"Kime ne anlatarak bitirsem hayatımı, ölümüme bir şiir yamar birileri nasıl olsa artık"


Bir şairin ömrü kadardır iyimserliğimiz. Ne kadar yaşarsa, o kadar su veririz geçen günlerimize; kurumasın diye. Müsebbibi

dizelerinde gülümser bize, “çiçekli şiirler yazmak istiyorum bayım” cümlesinin nahifliğiyle...


Onun çağırdığı imgeler kadarız, yarattığı dünyaların kıyısında soluklanırız.Yaklaşık yirmi gün önce, her yanı dağılmış bir gazetenin bana ayrılmış gibi duran tek sayfası ilişti gözüme; sallanıp duruyordu rüzgârda. Açılmıştı uğursuz bir haberi bana

göstermek istercesine; oku diyordu, şaka gibi. Lime lime olmuş sayfanın sığ bir köşesinde kuru, hissiyatsız bir başlıkta adı geçiyordu: “Şair Didem Madak'ı Anarken...”

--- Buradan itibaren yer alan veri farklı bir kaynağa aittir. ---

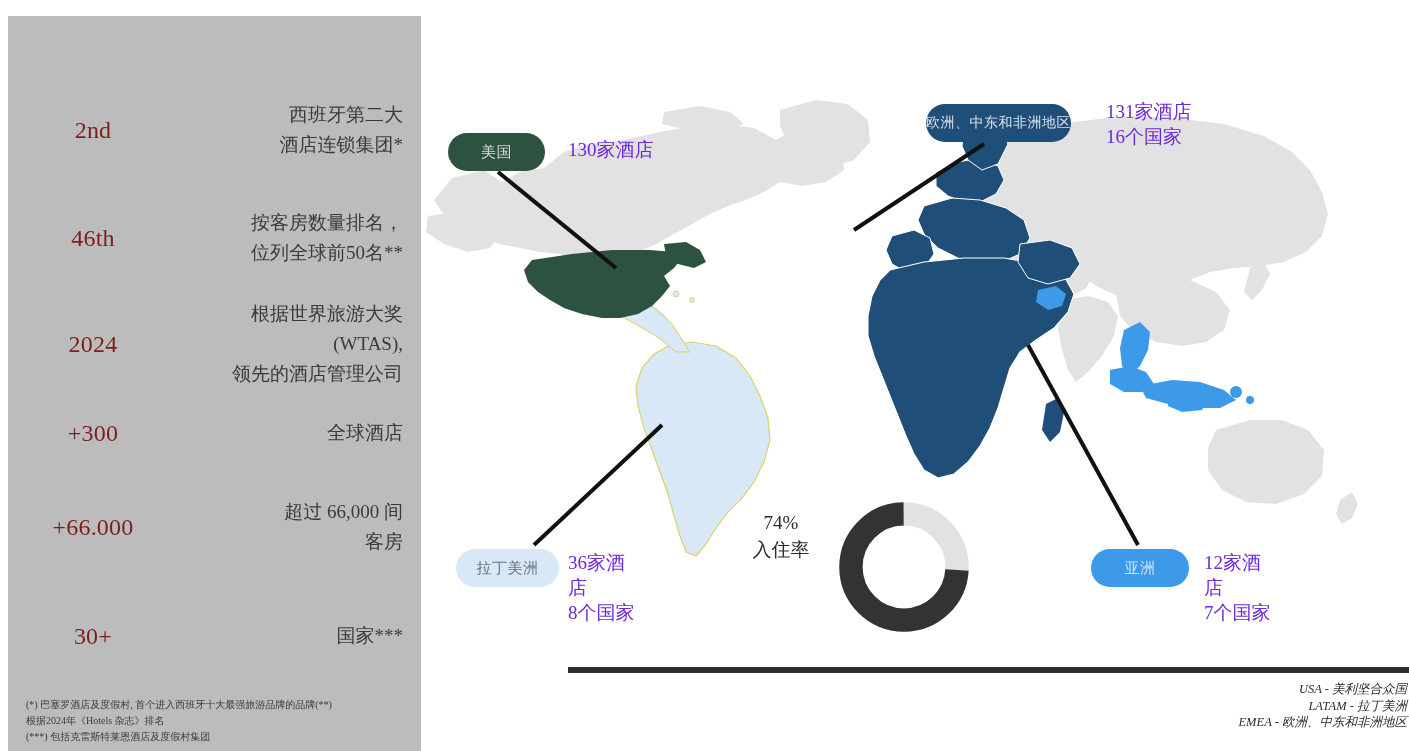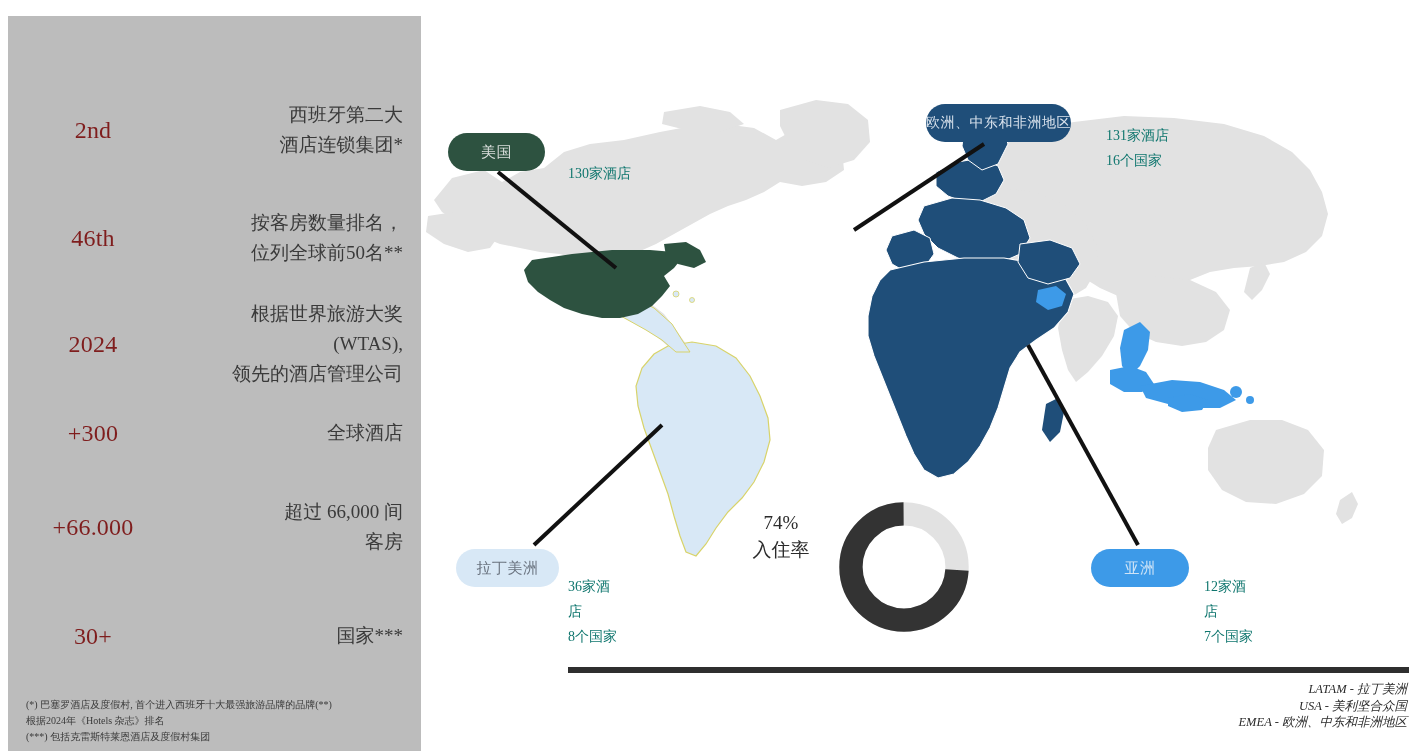--- a/index.html
+++ b/index.html
@@ -47,23 +47,22 @@
     position:absolute;display:flex;align-items:center;justify-content:center;
     border-radius:22px;font-size:15px;font-family:"Liberation Sans",sans-serif;
     letter-spacing:.5px;
   }
   .pill.usa{left:24px;top:133px;width:97px;height:38px;background:#2d5240;color:#d9dedb;}
   .pill.emea{left:502px;top:104px;width:145px;height:38px;background:#1f4e79;color:#dbe4ee;font-size:14px;}
   .pill.latam{left:32px;top:549px;width:103px;height:38px;background:#d8e8f6;color:#6b7480;}
   .pill.asia{left:667px;top:549px;width:98px;height:38px;background:#3d9ae8;color:#cfe4f7;}
 
   .callout{
-    position:absolute;font-size:14px;line-height:25px;color:#0f766e;
+    position:absolute;font-size:19px;line-height:25px;color:#6d28d9;
     white-space:pre-line;
-    margin-top:24px;
   }
   .callout.usa{left:144px;top:137px;}
   .callout.emea{left:682px;top:99px;}
   .callout.latam{left:144px;top:550px;font-family:Liberation Serif, serif;}
   .callout.asia{left:780px;top:550px;}
 
   
   #donut-wrap{position:absolute;left:410px;top:497px;width:140px;height:140px;}
   #occupancy-label{
     position:absolute;left:312px;top:509px;width:90px;text-align:center;
@@ -228,17 +227,17 @@
 入住率</div>
   <div id="donut-wrap">
     <svg viewBox="0 0 42 42" width="140" height="140">
       <circle cx="21" cy="21" r="15.915" fill="none" stroke="#e2e2e2" stroke-width="7"></circle>
       <circle id="donut-value" cx="21" cy="21" r="15.915" fill="none" stroke="#333333" stroke-width="7" stroke-dasharray="74 26" stroke-dashoffset="25" transform="scale(-1,1) translate(-42,0)"></circle>
     </svg>
   </div>
 
   <div id="divider"></div>
   <div id="legend">
+    <div>USA - 美利坚合众国</div>
     <div>LATAM - 拉丁美洲</div>
-    <div>USA - 美利坚合众国</div>
     <div>EMEA - 欧洲、中东和非洲地区</div>
   </div>
 </div>
 
 </body></html>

Göz ucuyla, aman ha, der gibi sakına sakına okudum yazıyı. Yazar, “ruhunu ütüsüz ve buruşuk gezdirmeyi” sevdiren şairimin şiirlerini tasnifliyor, orasını burasını

çekiştirerek bitiriyordu yazıyı. Yoktu gidişine dair bir emare. Rahat bir nefes alıp "neyse ki..." dedim, getiremedim gerisini.

Oluyormuş demek yaşarken de anmanın böylesi. Su katılmamış bir saflıkla kötü bir anlatım bozukluğuna veresim, geldi. İnandım; yaşıyordu canım, olamaz

diye geçtim. Hem, yaşamalıydı, niye ölsündü ki? Onca şiirsizin yaşadığı şu dünyada, haksızlık değil mi? Günler sonra şom ağızlı bir merak dürttü birden: Ya öyleyse...? Baktım yirmi gün sonra

internete;


"Ah dedim sonra...Ah!" (*)


Şair Didem Madak öldü...


Bir ölüm metnini çoğaltmıştı siteler, aynı

ölüme matbu methiyeler... Ağırlaştım, kuş kadar hafif iyimserliğim uçuverdi. Demek, o yırtık gazete sayfasının meşum yazısı

gerçekti. Hepi topu yirmi gün fazla yaşattım, yaşar bildim kendimce. Yaslıyım şimdi, sebebim dizeleridir. Sebebim; kalbinin zar tutularak oynanan tarumar hayatında nar gibi erkenden dağılmasıdır.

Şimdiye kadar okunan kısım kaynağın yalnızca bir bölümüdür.